When I was in college, someone introduced me to pure grain alcohol through a product named Everclear.

Everclear is legal moonshine and it will burn going down when you drink it. We could buy it by the pint at the K&B drugstore.

Pure grain alcohol will also burn if you spit it into a fire. So I did, at every fraternity party where we had a fire going.

I’d stand by the fireplace sipping until someone asked what I was drinking. Then I’d take a sip and spit it into the fire. It would flare up. “Moonshine,” I’d say, “Want some?”

It was fun. But what we really used it for was to make “jungle juice.” (Google it, if you’re not familiar. I don’t have time to explain.) It ate the galvanize off of the garbage can we used to make jungle juice.

Fast-forward 45 years. Coronovirus has caused hoarders from all over (and a couple of nitwits in Chattanooga) to buy up all the hand sanitizer in Middle Tennessee.
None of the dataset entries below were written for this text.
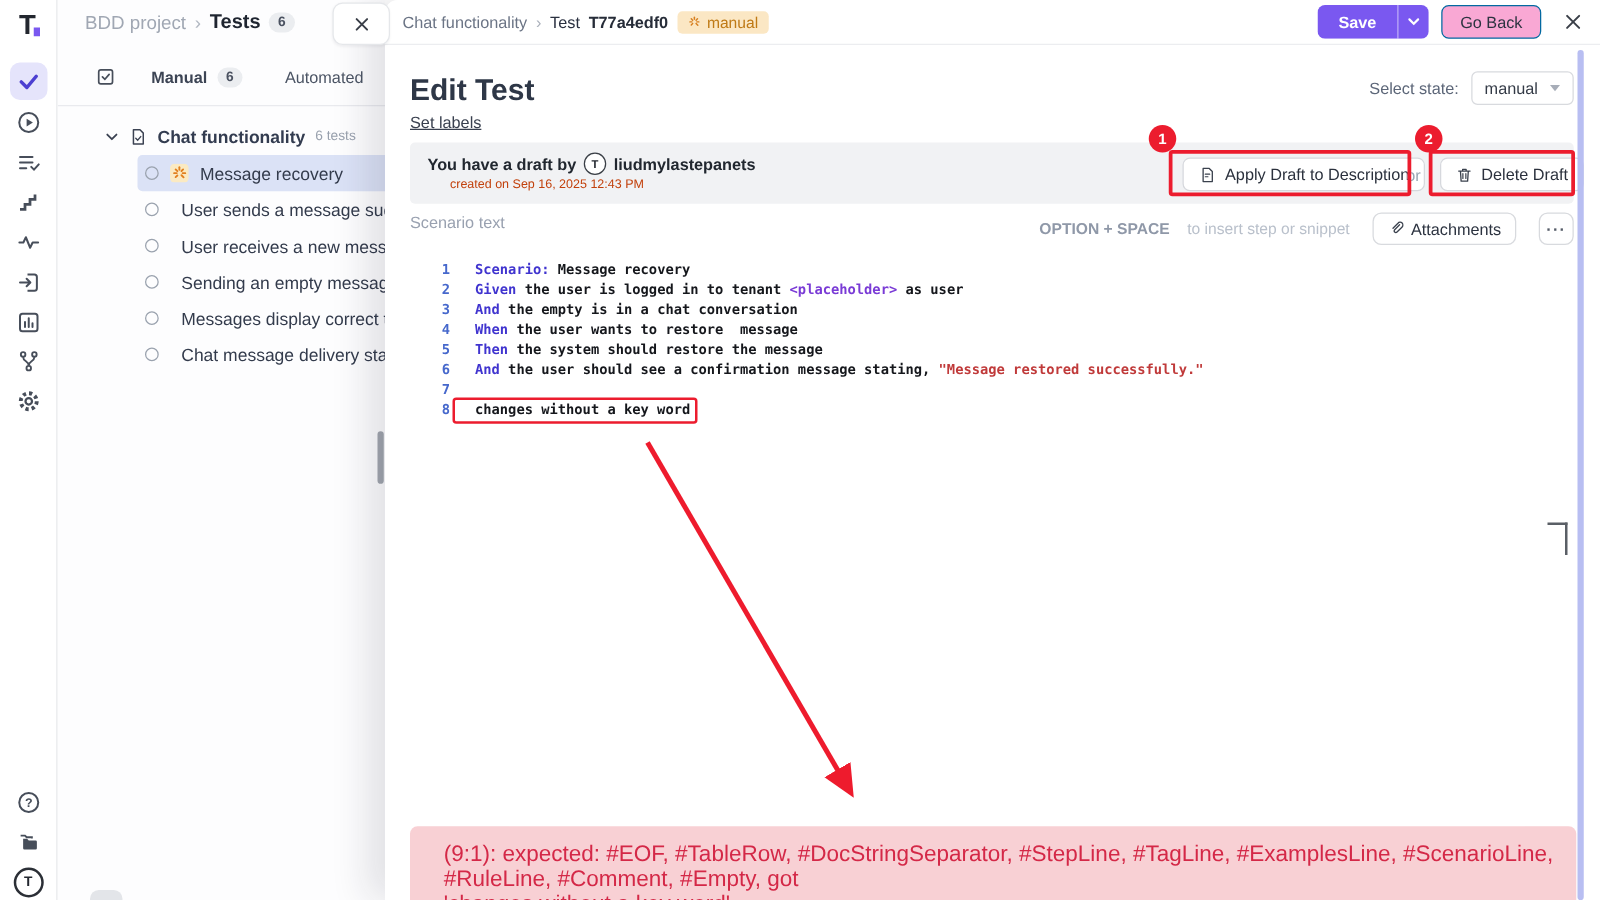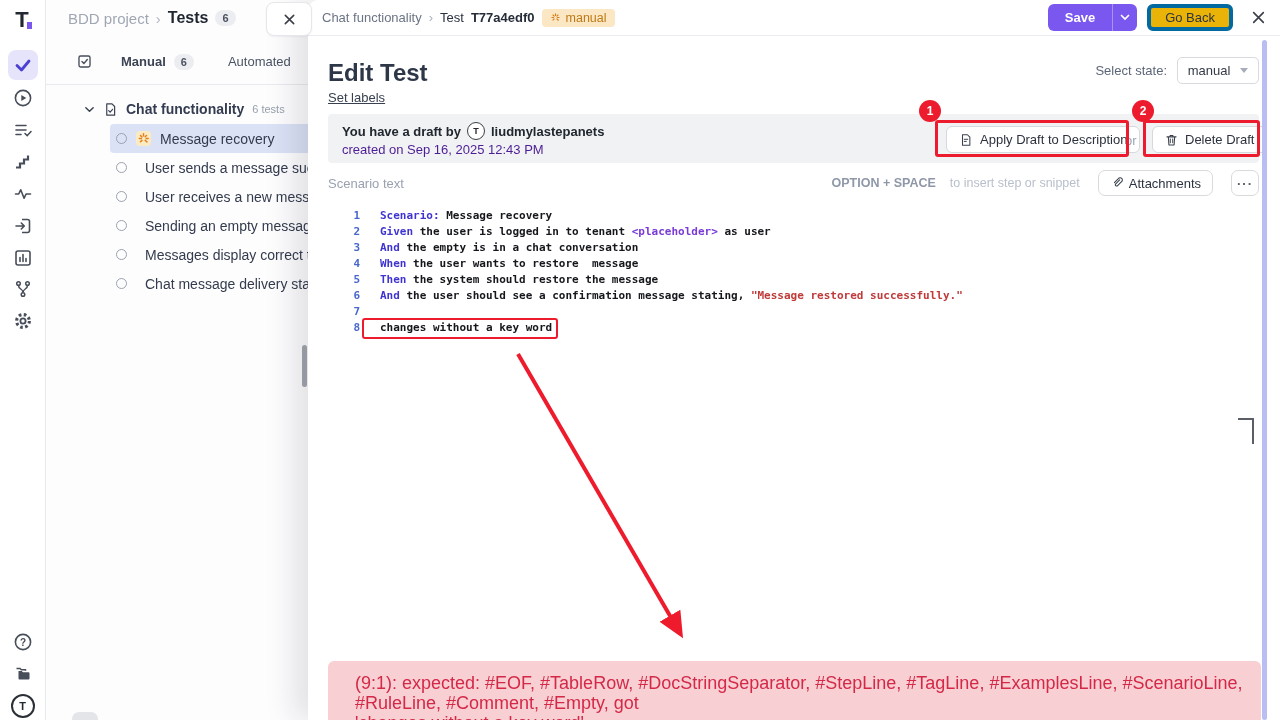--- a/index.html
+++ b/index.html
@@ -41,40 +41,40 @@
 .p-crumb{display:flex;align-items:center;gap:7px;font-size:13px;white-space:nowrap}
 .p-crumb .par{color:#6b7485}
 .p-crumb .sep{color:#aab0bb}
 .p-crumb .tw{color:#2a3040}
 .p-crumb .tid{color:#262c38;font-weight:700}
 .badge-manual{display:inline-flex;align-items:center;gap:5px;background:#fbe7c4;border-radius:4px;padding:2px 8px;font-size:12.5px;color:#bf7a16}
 .head-actions{margin-left:auto;display:flex;align-items:center;gap:10px}
 .btn-save{display:flex;height:27px;border-radius:6px;overflow:hidden;cursor:pointer}
 .btn-save .main{background:#7a58f0;color:#fff;font-size:13px;font-weight:600;padding:0 17px;display:flex;align-items:center}
 .btn-save .caret{background:#7a58f0;border-left:1px solid rgba(255,255,255,.35);width:25px;display:flex;align-items:center;justify-content:center}
-.btn-ghost{height:27px;background:#eab308;border:4px solid #0369a1;border-radius:6px;font-size:13px;color:#2c3340;font-weight:500;padding:0 14px;display:flex;align-items:center;gap:6px;cursor:pointer}
+.btn-ghost{height:27px;background:#f9a8d4;border:1px solid #0369a1;border-radius:6px;font-size:13px;color:#2c3340;font-weight:500;padding:0 14px;display:flex;align-items:center;gap:6px;cursor:pointer}
 .p-close{margin-left:8px;cursor:pointer;display:flex}
 
 .p-title{position:absolute;left:20px;top:59px;font-size:24px;font-weight:700;color:#2e3747}
 .state-row{position:absolute;right:21px;top:57px;display:flex;align-items:center;gap:10px}
 .state-row .sl{font-size:13px;color:#5c6678}
 .sel-box{width:82px;height:27px;border:1px solid #d8dade;border-radius:5px;display:flex;align-items:center;justify-content:center;gap:8px;font-size:13px;color:#333a46;cursor:pointer;background:#fff}
 .sel-box .car{width:0;height:0;border-left:4px solid transparent;border-right:4px solid transparent;border-top:5px solid #a7adb8;margin-left:2px}
 .set-labels{position:absolute;left:20px;top:90px;font-size:13px;color:#39404f;text-decoration:underline;cursor:pointer}
 
 .draft{position:absolute;left:20px;top:114px;width:931px;height:49px;background:#f1f2f4;border-radius:4px}
 .draft .l1{position:absolute;left:14px;top:8px;display:flex;align-items:center;gap:6px;font-size:13px;font-weight:700;color:#21272f;white-space:nowrap}
-.draft .l2{position:absolute;left:14px;top:28px;font-size:13px;color:#4c1d95}
+.draft .l2{position:absolute;left:32px;top:28px;font-size:10px;color:#c2410c}
 .mini-av{width:18px;height:18px;border:1.5px solid #3a3f46;border-radius:50%;background:#fff;font-size:9px;font-weight:800;color:#23272f;display:flex;align-items:center;justify-content:center}
 .btn-draft{position:absolute;top:12px;height:27px;background:#fff;border:1px solid #d6d8dd;border-radius:6px;font-size:13px;color:#2b313d;font-weight:500;display:flex;align-items:center;gap:7px;padding:0 12px;cursor:pointer;white-space:nowrap}
 .btn-apply{left:618px}
 .btn-del{left:824px}
 .or-txt{position:absolute;left:797px;top:19px;font-size:13px;color:#98a6b3}
 
-.scen-row{position:absolute;left:20px;right:21px;top:170px;height:26px;display:flex;align-items:center}
+.scen-row{position:absolute;left:20px;right:21px;top:170px;height:26px;display:flex;align-items:flex-start}
 .scen-lbl{font-size:13px;color:#99a1b0}
 .scen-right{margin-left:auto;display:flex;align-items:center;gap:18px}
 .hint-b{font-size:12.5px;font-weight:700;color:#8f98a8}
 .hint-r{font-size:12.5px;color:#b9c0cb}
 .btn-att{height:26px;border:1px solid #d8dade;border-radius:7px;background:#fff;font-size:13px;color:#2c3340;font-weight:500;display:flex;align-items:center;gap:6px;padding:0 11px;cursor:pointer}
 .btn-more{width:28px;height:26px;border:1px solid #d8dade;border-radius:7px;background:#fff;font-size:13px;font-weight:700;color:#555c68;display:flex;align-items:center;justify-content:center;cursor:pointer;letter-spacing:1px}
 
 .editor{position:absolute;left:0;top:198px;right:18px;height:460px;background:#fff}
 .code-line{display:flex;height:16px;line-height:16px;font-family:"DejaVu Sans Mono",monospace;font-size:11px;font-weight:700;white-space:pre}
 .code-line .ln{width:52px;text-align:right;color:#4668cc;flex:0 0 auto}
The local news had a segment on how to make your own using liquor with a high alcohol content, along with aloe vera to make your own hand sanitizer. 

“Everclear” was the first thing that popped into my head.

I drove around town looking for aloe vera gel, but everywhere was sold out. But the local pharmacy had glycerine in a small bottle, so I bought one and then stopped at the liquor store and picked up a pint of “Golden Grain” pure grain alcohol, 190 proof, 95% alcohol by volume.

When I got home, I took out my 1-cup measuring cup. I poured the alcohol to the 2/3rd cup mark and then added glycerine until the mixture rose to the 1 cup line. I poured it into a mixing bowl and added 5 drops of peppermint extract essential oil then whisked it all together until it was fully blended.

I put some in a 3-ounce bottle I bought to use when I fly (but never used). The rest went into a cleaned out Dawn squeeze bottle. I use the small bottle whenever I venture out, putting a few drops in my hand after every stop at a store.

Everclear killed a lot of my brain cells in college. I eventually partied my way to a 1.8 grade point average, so I dropped out and went to work offshore. By then, I’d moved on to something a little mellower, Jack Daniel’s. I eventually quit Jack, too, and went back to college and earned my degree when I was 30.

But some of those brain cells were really just put into hibernation and when the right circumstance came along, woke up and reminded me.

I guess you never really forget what you learn.